I recently received an e-newsletter from a respected doctor with the subject line “Growing older is inevitable, aging is optional.” Here’s the thing, actually: Stuff wears out; aging is not optional. Starting in our 30s our normal physiology starts shifting in the direction of entropy, affecting the functioning of our brains (vision, mood, cognition, and sensation), digestive tract, reproductive abilities, the strength of our bones, and more. There is obviously great individual variation both within one individual (my hair is only a bit gray, but my glasses were progressive by the time I was 50) and between individuals (my brother went gray in his 20s!). But gradually, and inexorably, the changes of physiology as we age are well known, and thankfully now measurable and actionable, if we know what we’re doing.
Our natural lifespan
Opinions abound as to what is our natural lifespan. The Bible might have us counting our lives in centuries, but most modern thinkers opt for somewhere between 75 (“Life really isn’t living past the age of 75,” says Ezekiel Emanuel, one of the architects of Obamacare) and 125 (the goal of the 93-year-old billionaire David Murdoch, who has poured hundreds of millions of dollars into antiaging research and education).
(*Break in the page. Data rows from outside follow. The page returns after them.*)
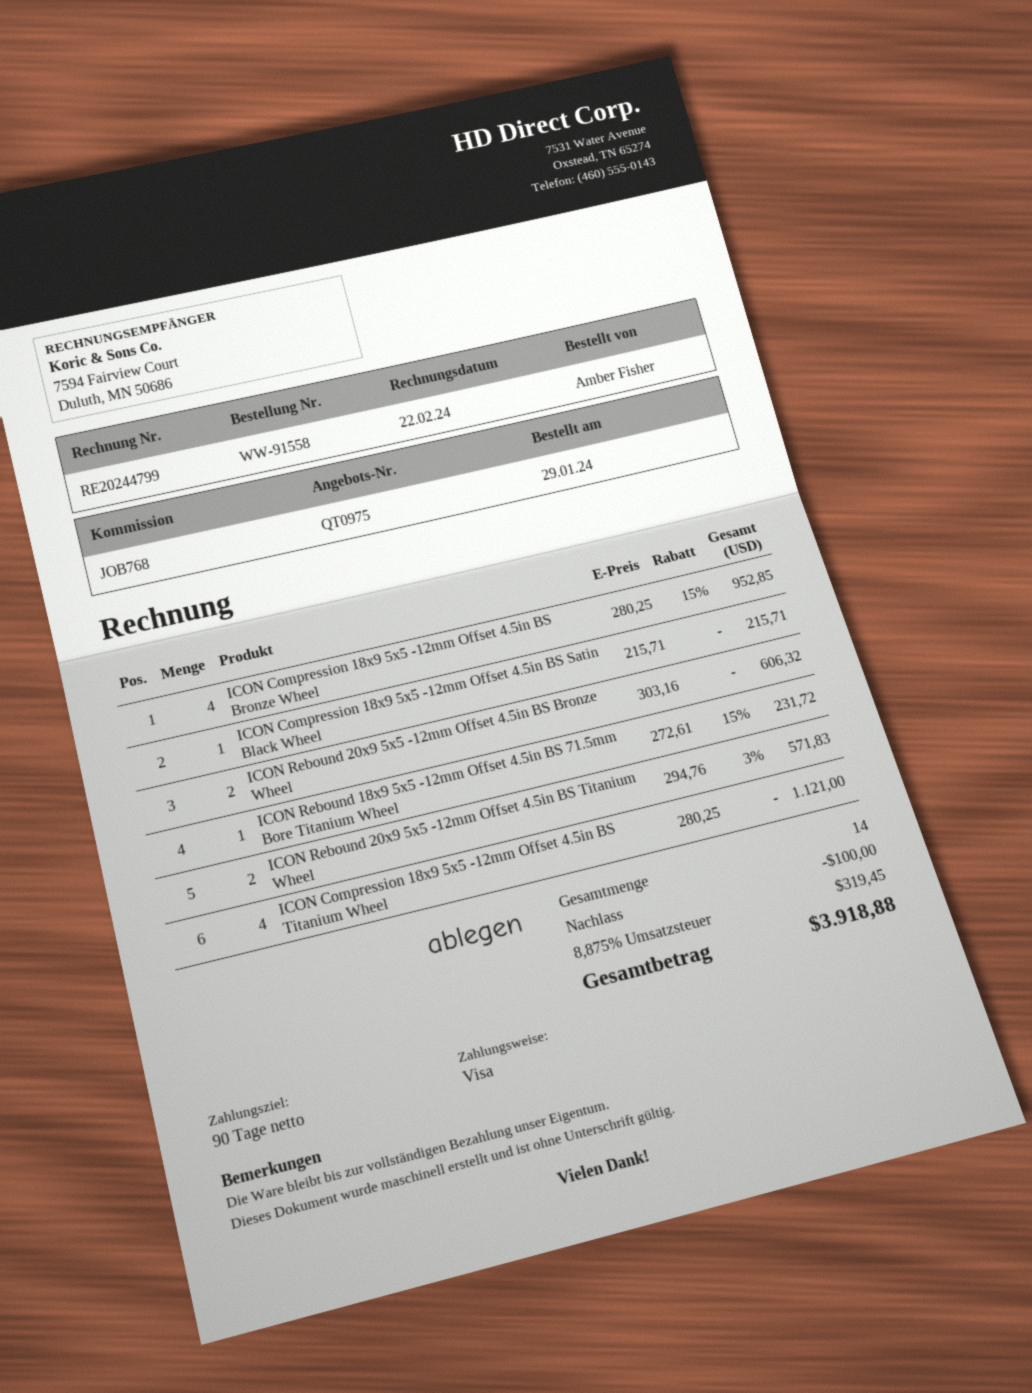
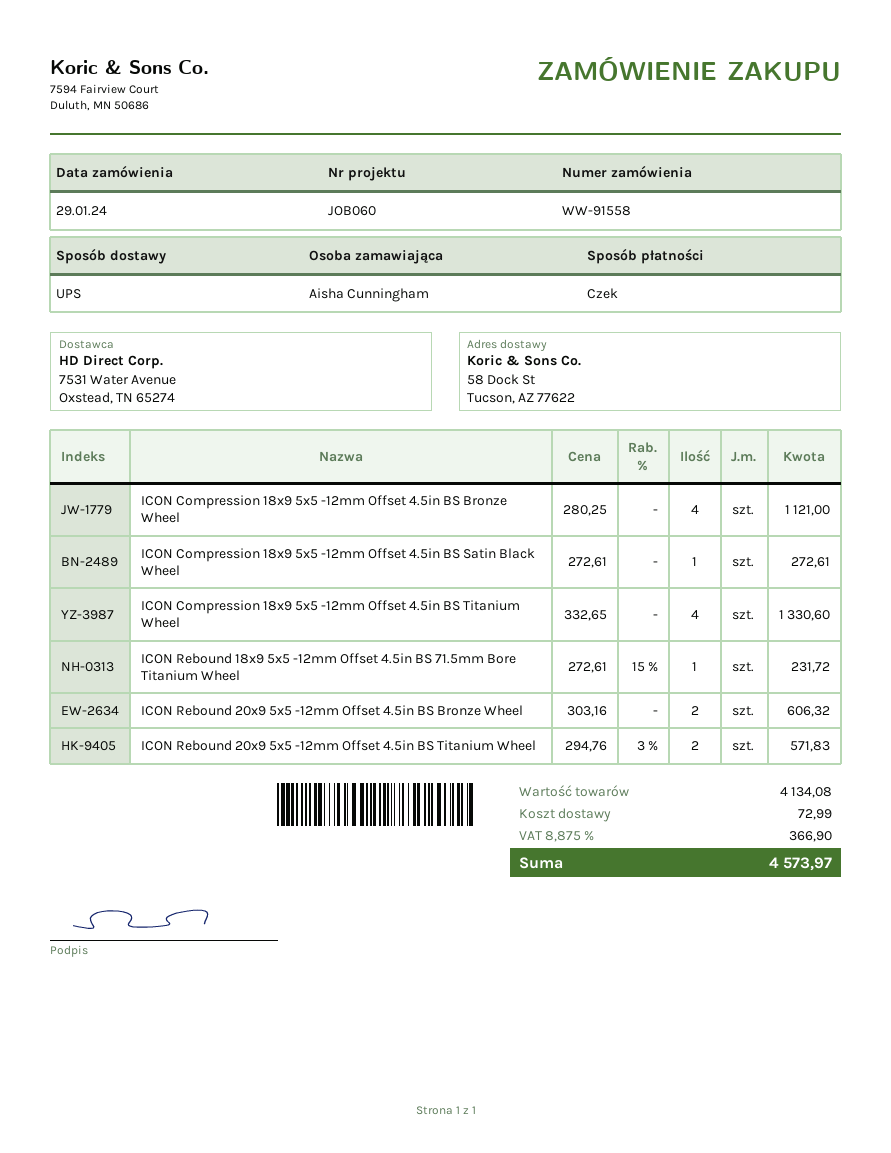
reference: JOB768 -> JOB060
ordered by: Amber Fisher -> Aisha Cunningham
payment method: Visa -> cheque
ICON Compression 18x9 5x5 -12mm Offset 4.5in BS Bronze Wheel: 4 x 280.25 - 15% = 952.85 -> 4 x 280.25 = 1121.00
ICON Compression 18x9 5x5 -12mm Offset 4.5in BS Satin Black Wheel: 1 x 215.71 = 215.71 -> 1 x 272.61 = 272.61
ICON Compression 18x9 5x5 -12mm Offset 4.5in BS Titanium Wheel: 4 x 280.25 = 1121.00 -> 4 x 332.65 = 1330.60
discount: 100.00 -> none
shipping: none -> 72.99
tax: 8.875% = 319.45 -> 8.875% = 366.90
total: 3918.88 -> 4573.97

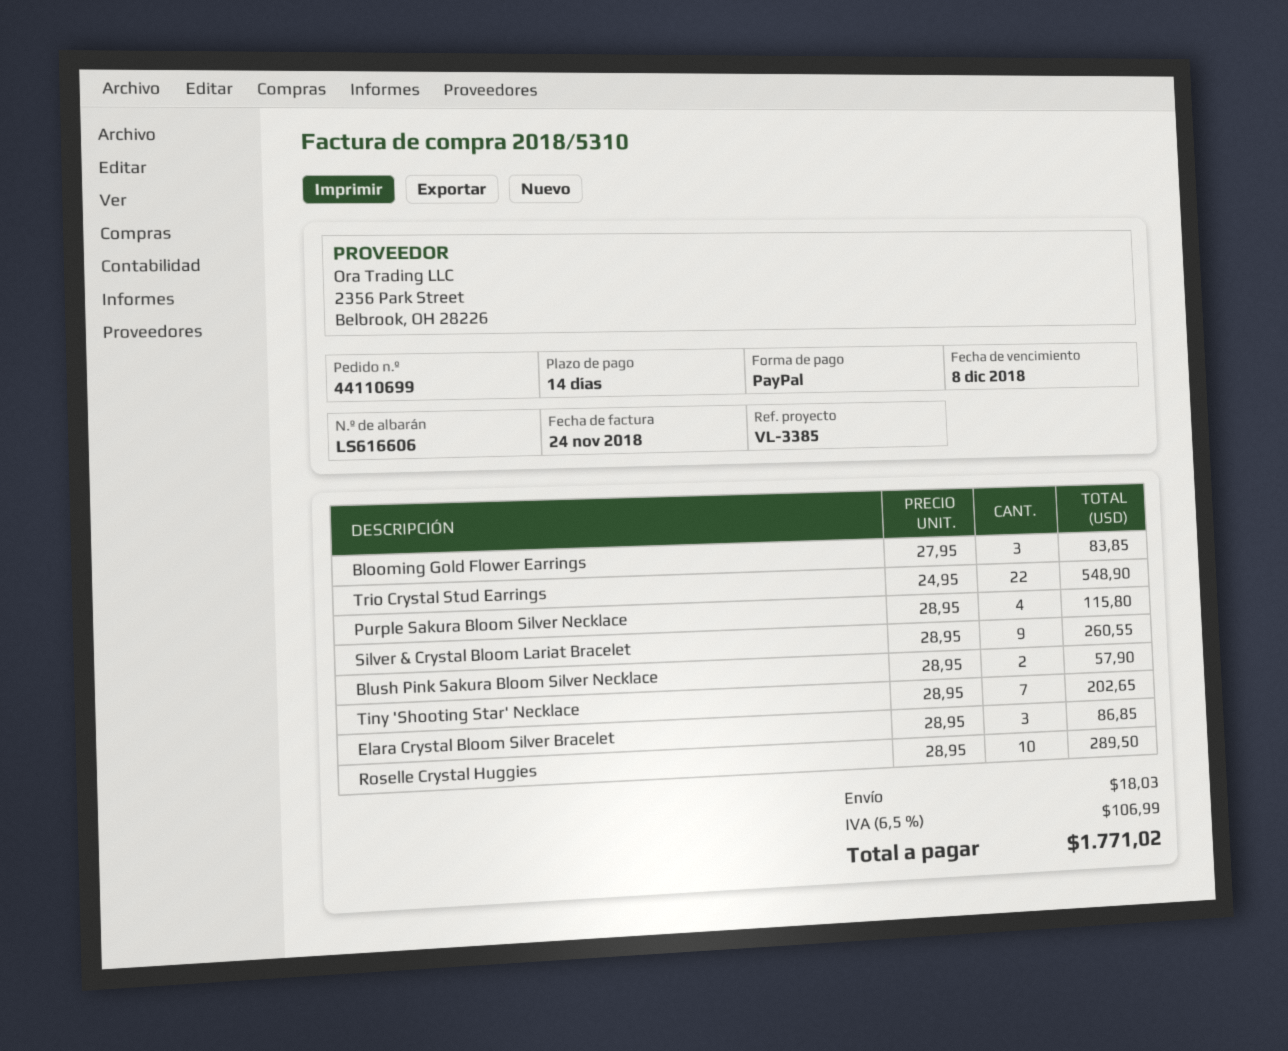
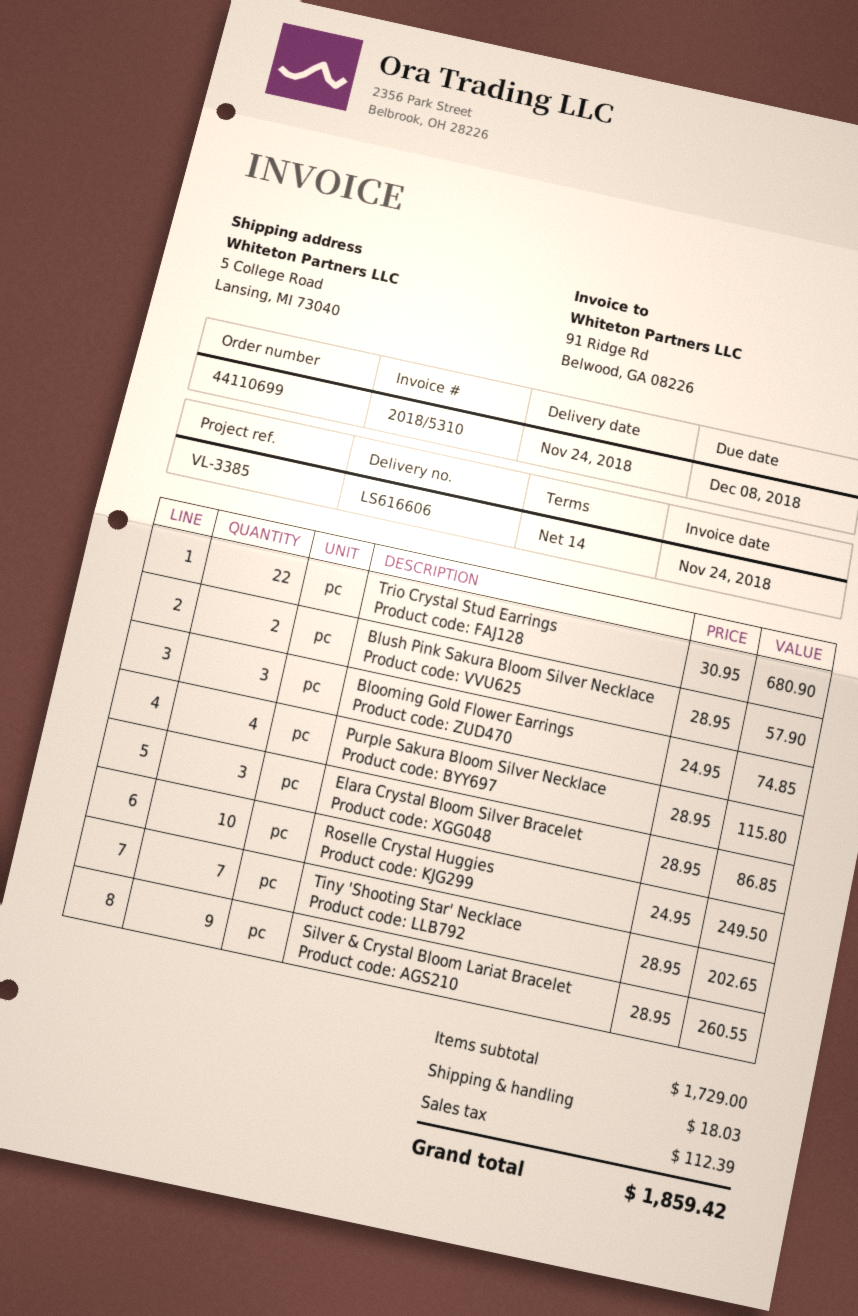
Blooming Gold Flower Earrings: 3 x 27.95 = 83.85 -> 3 x 24.95 = 74.85
Trio Crystal Stud Earrings: 22 x 24.95 = 548.90 -> 22 x 30.95 = 680.90
Roselle Crystal Huggies: 10 x 28.95 = 289.50 -> 10 x 24.95 = 249.50
tax: 106.99 -> 112.39
total: 1771.02 -> 1859.42

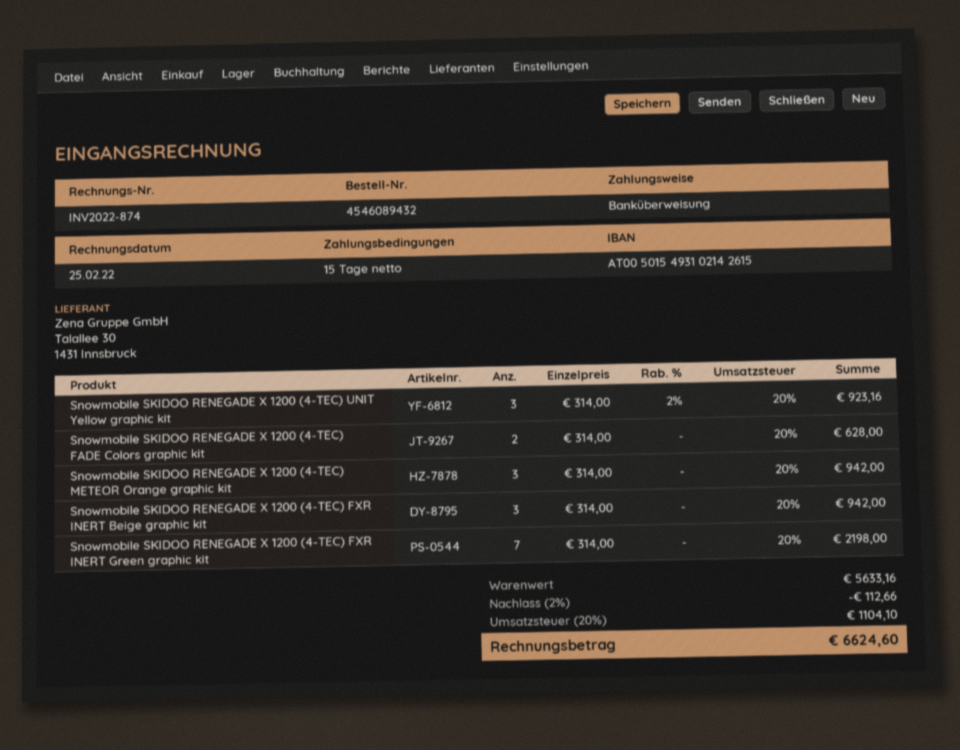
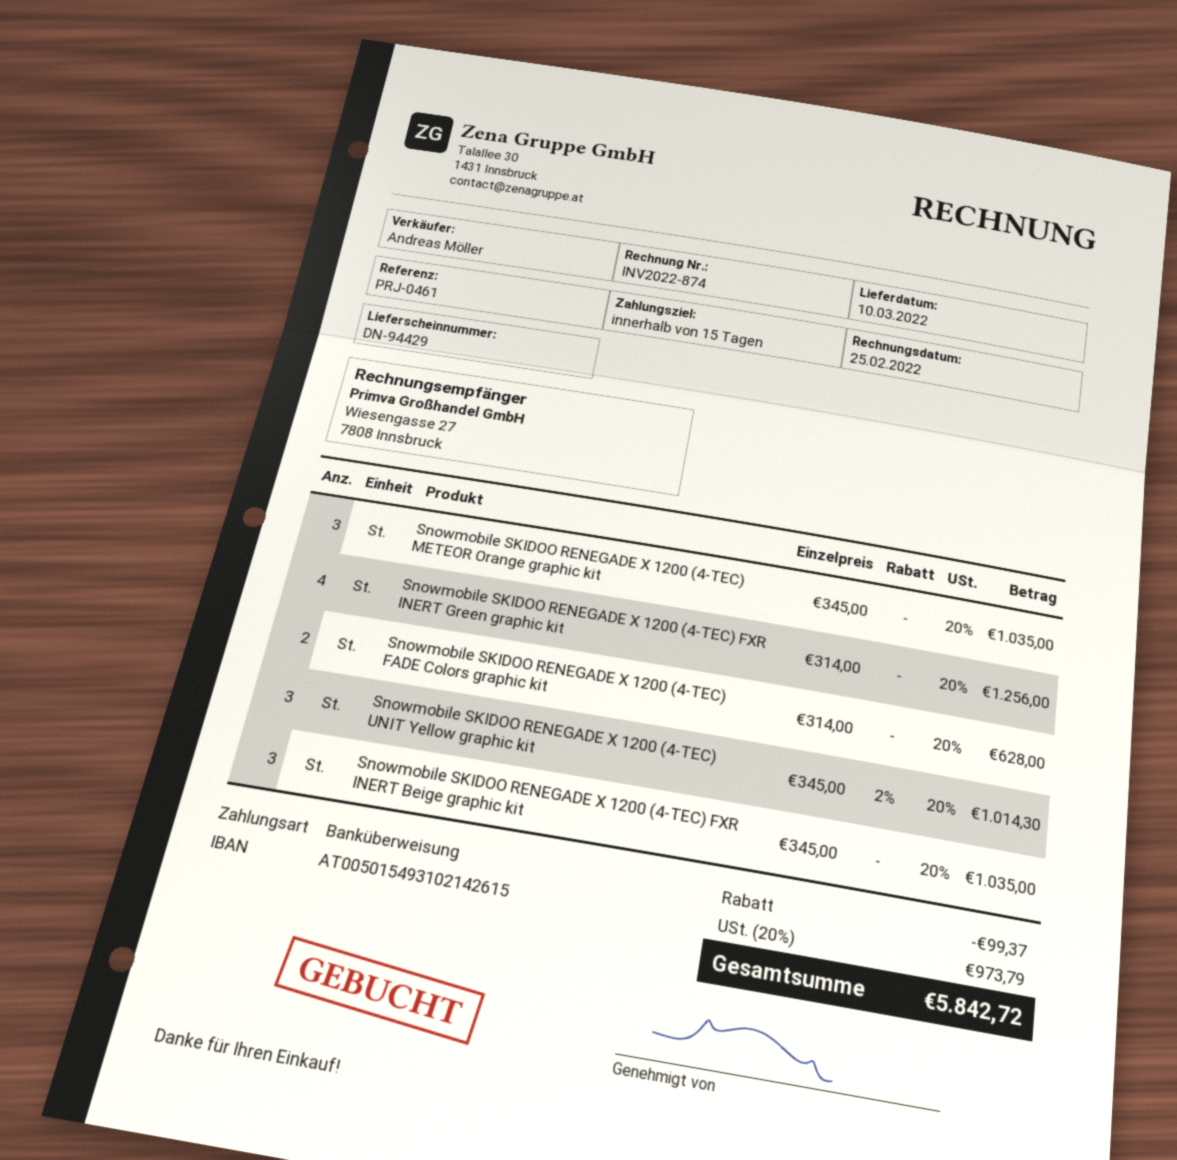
Snowmobile SKIDOO RENEGADE X 1200 (4-TEC) UNIT Yellow graphic kit: 3 x 314.00 - 2% = 923.16 -> 3 x 345.00 - 2% = 1014.30
Snowmobile SKIDOO RENEGADE X 1200 (4-TEC) METEOR Orange graphic kit: 3 x 314.00 = 942.00 -> 3 x 345.00 = 1035.00
Snowmobile SKIDOO RENEGADE X 1200 (4-TEC) FXR INERT Beige graphic kit: 3 x 314.00 = 942.00 -> 3 x 345.00 = 1035.00
Snowmobile SKIDOO RENEGADE X 1200 (4-TEC) FXR INERT Green graphic kit: 7 x 314.00 = 2198.00 -> 4 x 314.00 = 1256.00
discount: 112.66 -> 99.37
tax: 20% = 1104.10 -> 20% = 973.79
total: 6624.60 -> 5842.72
We can look at our natural lifespan by looking at the lifespan of primitive people, living in the environment in which they evolved, with little to none of the toxic effects (stress, chemicals, pollutants) of modern life. Many primitive people die early in life, succumbing to injuries and illnesses that modern people face with impunity. If they live to middle age, however, their lifespan is something like ours, living to their 70s, but without the evidence of chronic diseases reaching epidemic proportions in our modern world. Whether we examine recent primitive people (in New Guinea and other places) or the skeletal remains of the ancients, people living in a preagricultural, preindustrial world show little to no evidence of tooth decay, diabetes, cardiovascular disease, or obesity. The health of these indigenous elders suggests that with modern knowledge and medicine we can live significantly longer. But will we live it well?
Options for Aging
We have several options available to us as we crest over the peak of middle age and look toward our sunsets, so to speak. We can follow the suggestions of health advisors such as Dr. Andrew Weil, and follow a sensible diet, stay active and relax, and come to peace with our position as an elder of the world. This means doing our best to stay out of the medical system and accepting gracefully what happens, including medical treatments as they become necessary.
We can turn to our medical system and rely on so-called preventive exams (mammograms, colonoscopy, and the like), which detect disease early rather than prevent it altogether, and then resort to the recommended treatment for these diseases, which may significantly extend our lives but at a diminished quality of life that often gets out of our control.
We can consult an antiaging specialist and restore all our hormone levels to those of our teenage years, thereby resuming both menstruation (in women) and our adolescent libidinal desires—and use plastic surgery to keep looking the part.
We can draw up our bucket list, and spend what time we have left indulging in the glory of long-forgotten dreams.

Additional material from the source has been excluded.